> **Revision comparison data**

▼▼▼

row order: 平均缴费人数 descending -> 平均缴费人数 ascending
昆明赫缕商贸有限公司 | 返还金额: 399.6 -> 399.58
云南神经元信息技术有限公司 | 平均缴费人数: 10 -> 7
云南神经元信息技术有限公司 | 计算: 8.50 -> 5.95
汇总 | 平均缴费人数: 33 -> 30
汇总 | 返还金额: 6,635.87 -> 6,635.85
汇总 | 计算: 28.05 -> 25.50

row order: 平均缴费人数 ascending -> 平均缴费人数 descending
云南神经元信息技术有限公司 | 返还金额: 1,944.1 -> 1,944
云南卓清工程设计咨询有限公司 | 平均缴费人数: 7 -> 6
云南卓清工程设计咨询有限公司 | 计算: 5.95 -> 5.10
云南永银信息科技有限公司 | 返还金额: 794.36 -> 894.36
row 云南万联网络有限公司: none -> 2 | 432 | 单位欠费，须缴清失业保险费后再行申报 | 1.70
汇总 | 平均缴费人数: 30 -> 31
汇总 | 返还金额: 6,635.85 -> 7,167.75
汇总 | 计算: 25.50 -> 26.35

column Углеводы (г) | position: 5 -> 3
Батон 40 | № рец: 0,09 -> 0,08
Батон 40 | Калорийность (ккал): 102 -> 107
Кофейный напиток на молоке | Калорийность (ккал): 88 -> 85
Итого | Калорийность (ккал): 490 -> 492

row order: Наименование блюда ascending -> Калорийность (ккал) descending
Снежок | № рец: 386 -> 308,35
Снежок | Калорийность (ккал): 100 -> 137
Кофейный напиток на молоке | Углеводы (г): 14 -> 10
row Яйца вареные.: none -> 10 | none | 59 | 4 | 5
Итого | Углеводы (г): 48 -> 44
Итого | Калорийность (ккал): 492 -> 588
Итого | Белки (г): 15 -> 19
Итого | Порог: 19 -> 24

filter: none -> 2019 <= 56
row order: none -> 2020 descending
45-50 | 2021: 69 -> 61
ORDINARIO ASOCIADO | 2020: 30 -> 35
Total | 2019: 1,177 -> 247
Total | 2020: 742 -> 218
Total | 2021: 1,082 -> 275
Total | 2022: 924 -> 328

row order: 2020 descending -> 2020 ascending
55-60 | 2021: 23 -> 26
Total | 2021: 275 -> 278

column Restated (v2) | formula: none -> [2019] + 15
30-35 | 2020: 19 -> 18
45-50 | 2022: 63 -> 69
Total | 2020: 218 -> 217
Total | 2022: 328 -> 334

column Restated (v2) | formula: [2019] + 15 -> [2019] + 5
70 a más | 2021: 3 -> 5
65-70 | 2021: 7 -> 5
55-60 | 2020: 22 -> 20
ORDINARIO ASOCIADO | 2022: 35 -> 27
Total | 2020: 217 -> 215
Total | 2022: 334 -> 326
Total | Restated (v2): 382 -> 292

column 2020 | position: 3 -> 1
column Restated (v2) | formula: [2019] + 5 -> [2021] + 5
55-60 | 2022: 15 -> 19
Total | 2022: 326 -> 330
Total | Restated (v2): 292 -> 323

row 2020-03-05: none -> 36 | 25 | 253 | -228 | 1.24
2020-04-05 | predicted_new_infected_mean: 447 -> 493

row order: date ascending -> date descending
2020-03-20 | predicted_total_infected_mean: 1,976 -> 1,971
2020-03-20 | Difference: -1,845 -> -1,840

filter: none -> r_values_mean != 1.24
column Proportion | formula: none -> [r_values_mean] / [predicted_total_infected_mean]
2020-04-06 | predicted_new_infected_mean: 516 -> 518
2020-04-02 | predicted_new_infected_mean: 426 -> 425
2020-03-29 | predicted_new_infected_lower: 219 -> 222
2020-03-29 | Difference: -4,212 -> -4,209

▲▲▲

> **The problem**
Repeat word for word the lines above that run from the line containing "Total | Restated (v2): 292 -> 323" through the line containing "2020-03-29 | predicted_new_infected_lower: 219", both ends included, and nothing else.

> **Answer to this exercise**
Total | Restated (v2): 292 -> 323

row 2020-03-05: none -> 36 | 25 | 253 | -228 | 1.24
2020-04-05 | predicted_new_infected_mean: 447 -> 493

row order: date ascending -> date descending
2020-03-20 | predicted_total_infected_mean: 1,976 -> 1,971
2020-03-20 | Difference: -1,845 -> -1,840

filter: none -> r_values_mean != 1.24
column Proportion | formula: none -> [r_values_mean] / [predicted_total_infected_mean]
2020-04-06 | predicted_new_infected_mean: 516 -> 518
2020-04-02 | predicted_new_infected_mean: 426 -> 425
2020-03-29 | predicted_new_infected_lower: 219 -> 222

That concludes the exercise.